The reason why we write in the simple present tense using the most evocative verb choice is because it brings the reader into that moment on the page. When I am wrapped up in a great script, I actually forget that I’m reading and I just see the “movie” take place in my mind. Present tense, evocative verbs will keep me inside the story in the moment as the protagonist experiences it, and so this is always the best choice. Once you’re reading, present progressive verbs (which I consider to be more passive) call more attention to the style, which actually detracts from the simple action at hand. Passive verbs are thus stylistically not necessary.
Read more scripts. Screenplays are written in the simple present tense. You might find some writers who, on occasion, use a more passive voice. However, the majority will still be written in the simple present tense with very active verb choices. Screenwriting is about the conservation of words, the white on the page, and so the more evocative and specific a word choice can be, especially as regards verbs, the more punch you’re going to get per word.

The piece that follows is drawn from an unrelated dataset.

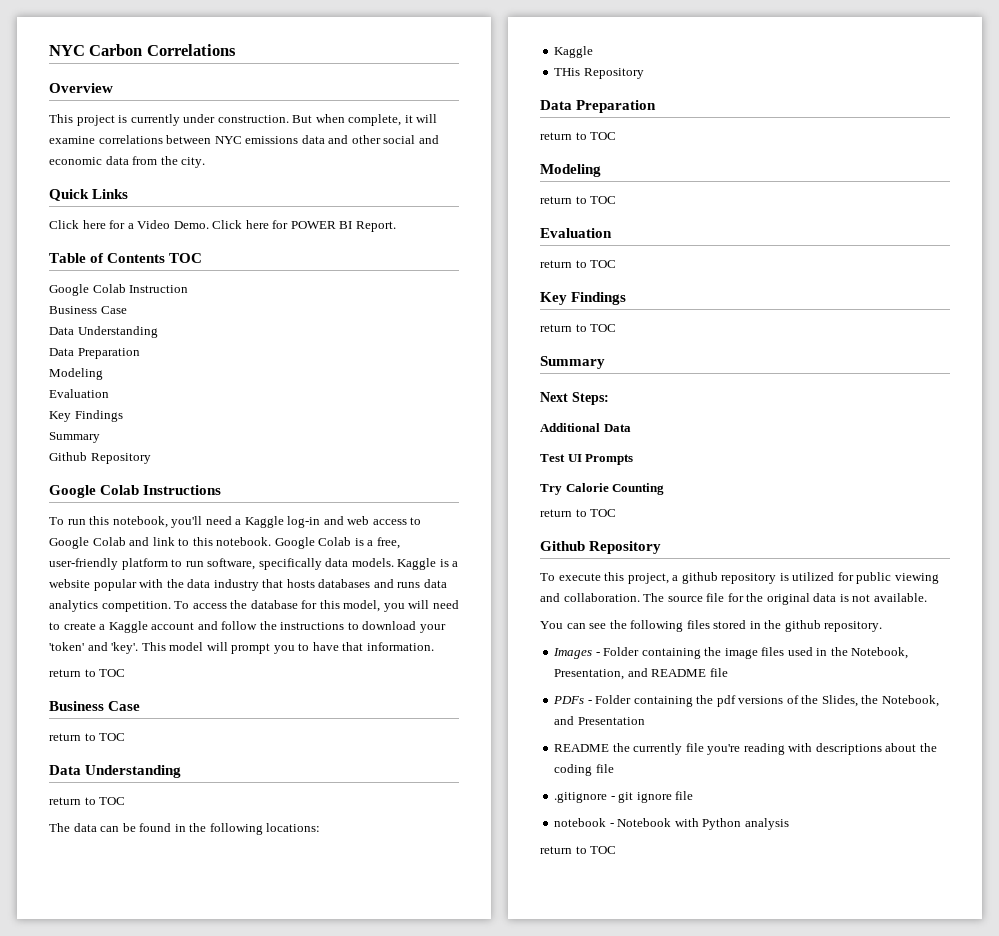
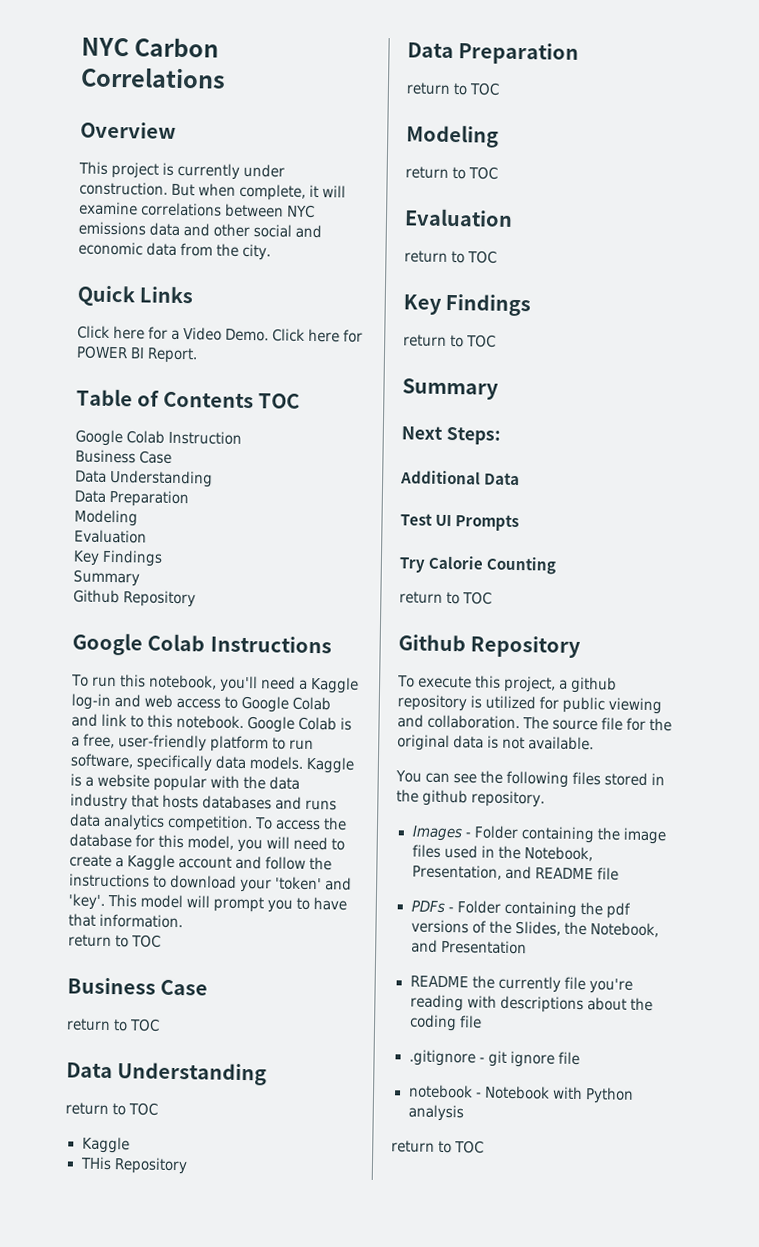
- The data can be found in the following locations:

The active voice keeps the reader firmly planted in the present reality of the screenplay. The more passive voice detaches us. Just as an “s” sound is crisper than an “ing” sound, which is more calming. When you write, “Eleanor sings,” I have a very clear picture in my mind of a woman singing now.
Sings vs. singing
Screams vs. screaming
Runs vs. running
Kicks vs. kicking
And, if we want to get into semantics, the simple present active voice puts the emphasis on the completion of the action, whereas the present progressive form puts the emphasis on the process of the action, which diminishes the punch of the verb. “Kicks” implies a leg whipping out and thus something has been kicked, so the mind naturally drifts to what has been kicked and what comes after. Whereas “is kicking” places more of an emphasis on the process of the action itself as opposed to the implication of what follows.
Another way of looking at this is that the verb “to be” indicates state of being. “Is singing” puts emphasis on the state of being that is currently singing. The action itself comes as a secondary state to the awareness of being. Within screenwriting, the emphasis should always be on the action in the present moment, and to a lesser degree (or not at all depending upon the genre) the state of being.
In common English usage, many passive verbs come as a dependent clause. Again, this is how we would write in other formats. “Susan crouches down low, hiding in the corner.” The hiding is a dependent clause. She wouldn’t be hiding if she weren’t crouching. In a script you could just write, “Susan crouches. Hides.” Or, using more evocative verbs, “Susan folds herself into the dark corner. Disappears.” To me, this later sentence evokes more a tone of fear, a sense of urgency, thus upping the stakes, whereas the first sentence seems more like a child is playing hide-and-go-seek with a girlfriend.
It is to your advantage to choose active verbs that will elicit specific emotional and visual responses in the reader. The more specific imagery you can conjure up together with the richest emotional response in the reader, the better off you’ll be.